Ce même 1er décembre, les biologistes, toujours en bute contre les économies imposées par le projet de loi de financement de la sécurité sociale (PLFSS) seront également fermés, jusqu'au 3 décembre. Puis les 2, 3 et 4 décembre, les infirmières libérales sont appelées à leur tour à se mobiliser.

"On a courbé l'échine pendant trop longtemps"

"Pourquoi votre médecin fait-il grève les 1er et 2 décembre ?" Dans un communiqué à afficher dans les salles d'attente, le collectif Médecins pour demain parle de "diminuer la charge administrative", "ne plus dépendre de la rémunération aux objectifs fixés par la sécurité sociale", "faire valoir une formation bac + 9 minimum", "se libérer du temps médical auprès du patient", "pouvoir financer une secrétaire et/ou un assistant médical". Mais leur revendication la plus emblématique est la consultation à 50 euros, alors que s'ouvrent des négociations habituellement menées tous les cinq ans, retardées par la crise Covid. Depuis 2016, elle est à 25 euros. 

"On a courbé l'échine pendant trop longtemps", avance Benoît Hatton, 47 ans, qui partage un cabinet avec quatre confrères, à Fabrègues (Hérault). Il liste les symptômes d'un "profond malaise", à commencer par le manque d'attrait de la profession pour les jeunes (1). Les 1er et 2 décembre, le rideau sera tiré. "Vous m'auriez dit ça il y a un an ou deux, je n'aurais pas cru ça possible". Il évoque un exercice à flux tendus, avec une patientèle qui augmente, la difficulté à "gérer de plus en plus de polypathologies et des fins de vie", parce qu'"un généraliste ce n'est pas juste les grippes et les rhumes". Et les charges administratives que la "délégation des tâches" impulsée par le gouvernement ne résoudra pas, dit-il. 

"C'est un coup de semonce"

"Un jeune sur dix s'installe en libéral, un médecin sur deux a plus de 60 ans... on ne peut plus continuer comme ça" le Dr Marc Ferrand, 41 ans, qui partage son cabinet avec son père âgé de 70 ans, sur la commune de La Cavalerie (Aveyron), compile aussi les signes du manque d'attractivité du métier. Il s'est engouffré dans le groupe Facebook Médecins pour demain créé par un consœur de la région lyonnaise, en septembre dernier, au départ pour "discuter de la valeur de notre travail". Aujourd'hui très actif dans le collectif, il fermera aussi son cabinet les 1er et 2 décembre. 

Pour toutes les raisons édictées par le collectif, et pour porter le montant de la consultation à 50 euros. "En Italie c’est 70 euros, 50 à 60 euros au Portugal et dans les anciens pays de l'Est... On est au tarif du Maroc, où le niveau de vie n'est pas le même", argumente le Dr Ferrand. Au risque de choquer ceux qui ont des fins de mois difficiles ? Un médecin généraliste gagne en moyenne 10 000 euros bruts mensuels, avant charges et impôts. "Une fois payés, il reste 5 000 à 6 000 euros. On ne demande pas 50 euros pour doubler notre rémunération. Il faut qu'on puisse se redonner de l'oxygène, améliorer l'accès aux soins, embaucher des assistantes, redevenir une profession attractive..."

"Vous en connaissez, des professions qui se déplacent chez vous pour 35 euros ?"

"Vous en connaissez, vous, des professions qui se déplacent chez vous pour 35 euros ? Vous appelez Darty, c'est 90 euros... c'est insultant", tonne Benoît Hatton, sans complexe. "Heureusement qu'à bac + 9 minimum, on a des revenus". Chez d'autres confrères, la comparaison avec la séance chez le coiffeur à 50 euros revient aussi souvent.
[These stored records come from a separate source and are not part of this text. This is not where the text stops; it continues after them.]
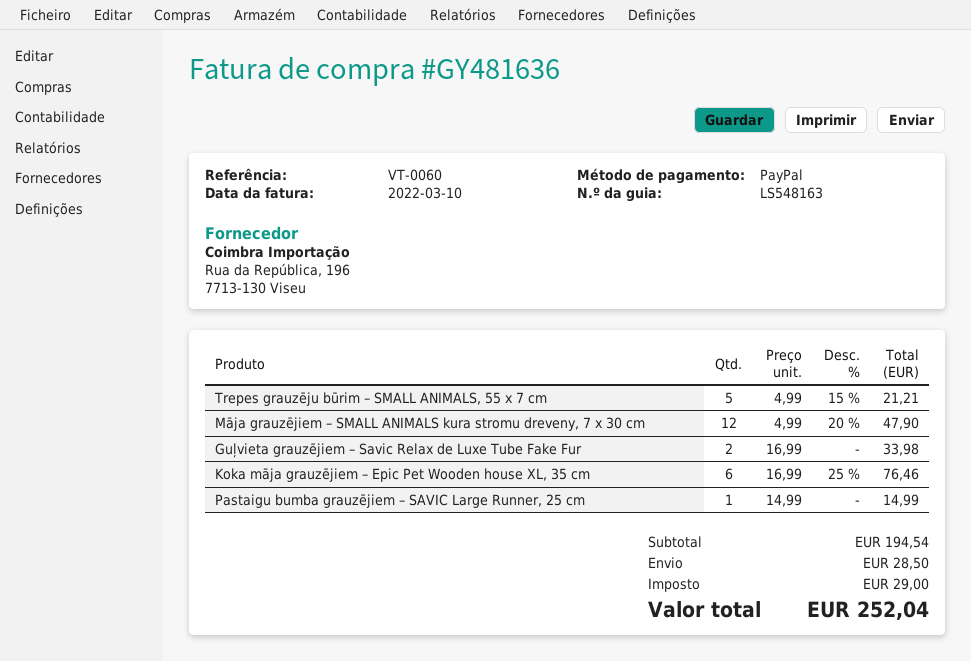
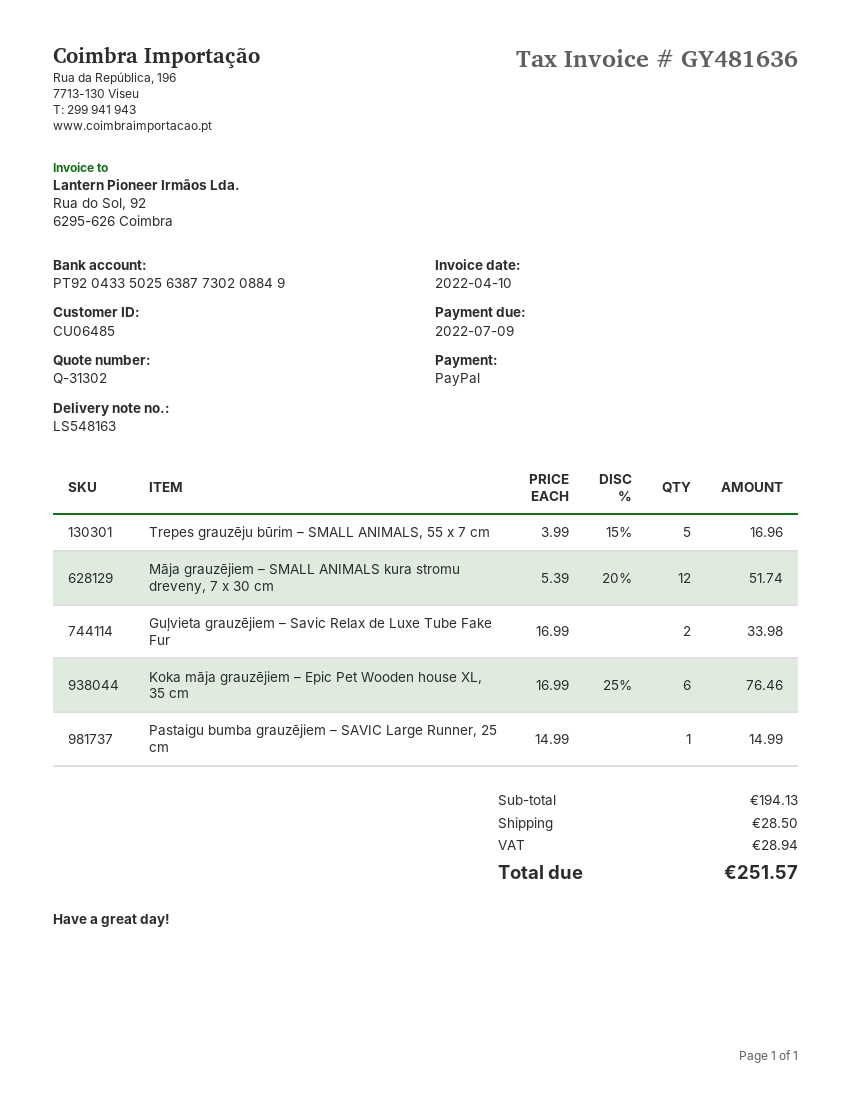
invoice date: 2022-03-10 -> 2022-04-10
Trepes grauzēju būrim – SMALL ANIMALS, 55 x 7 cm: 5 x 4.99 - 15% = 21.21 -> 5 x 3.99 - 15% = 16.96
Māja grauzējiem – SMALL ANIMALS kura stromu dreveny, 7 x 30 cm: 12 x 4.99 - 20% = 47.90 -> 12 x 5.39 - 20% = 51.74
subtotal: 194.54 -> 194.13
tax: 29.00 -> 28.94
total: 252.04 -> 251.57

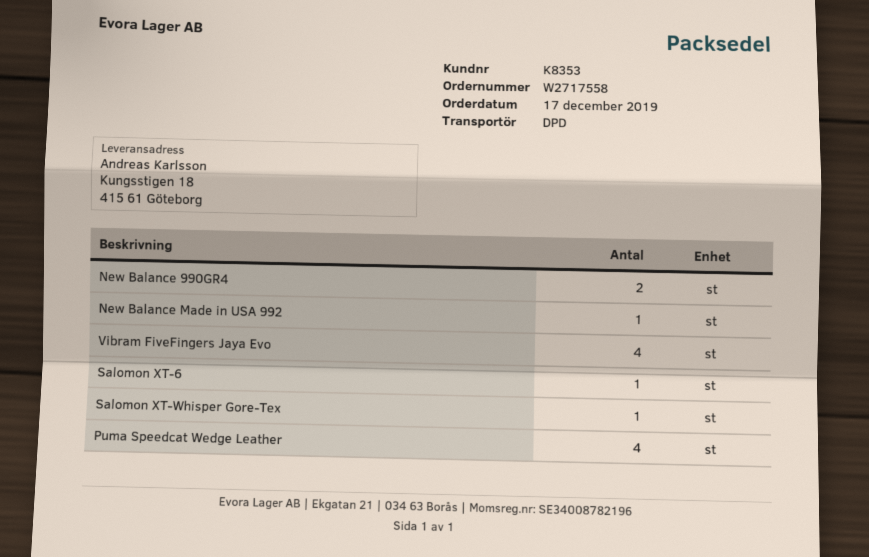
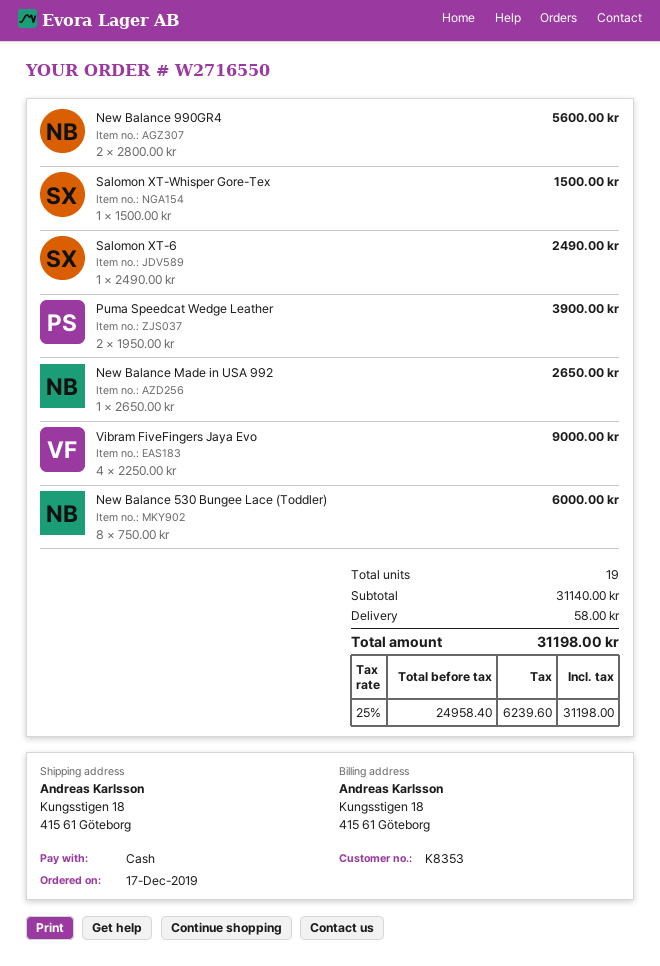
order number: W2717558 -> W2716550
Puma Speedcat Wedge Leather: 4 -> 2
New Balance 530 Bungee Lace (Toddler): none -> 8

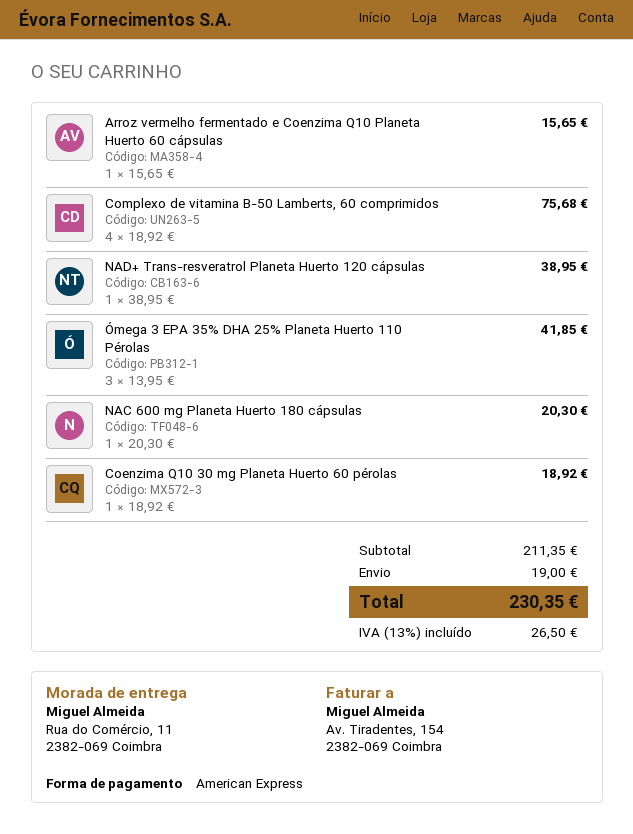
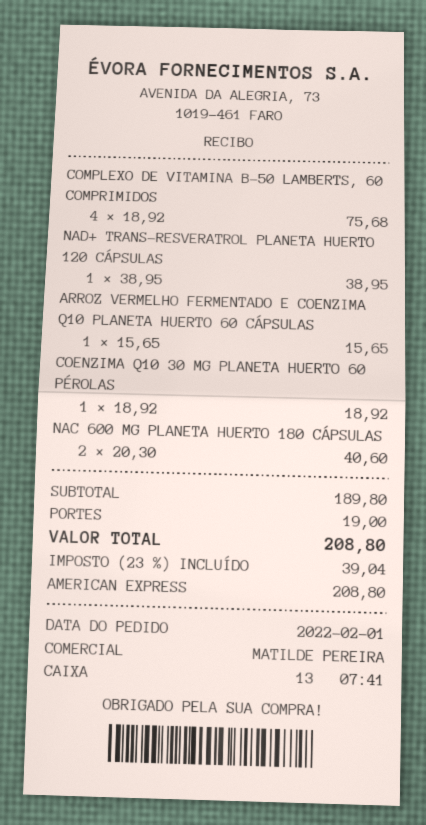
Ómega 3 EPA 35% DHA 25% Planeta Huerto 110 Pérolas: 3 x 13.95 = 41.85 -> none
NAC 600 mg Planeta Huerto 180 cápsulas: 1 x 20.30 = 20.30 -> 2 x 20.30 = 40.60
subtotal: 211.35 -> 189.80
tax: 13% = 26.50 -> 23% = 39.04
total: 230.35 -> 208.80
Les syndicats suivent timidement le mouvement, même s'ils le soutiennent : "La maison médicale de garde de Montpellier n'assurera que les urgences", promet Jean-Marc Laruelle, à la FMF. C’est-à-dire tous les soins mais pas la délivrance de certificats médicaux et le renouvellement d'ordonnances. "Je vais maintenir un service minimum", confirme le Frontignanais Jean-Christophe Calmes, du syndicat MG France, représentant des médecins généralistes à l'union régionale des professionnels de santé. Il pense que le mouvement sera "très suivi".  

"Oui, une grosse mobilisation s'annonce dans le bassin de Thau, mais aussi dans le Sud-Aveyron, à Perpignan, Uzès..." Marc Ferrand a pris la température du collectif. "C'est un coup de semonce", dit-il. Le mouvement pourrait être reconduit en fin d'année.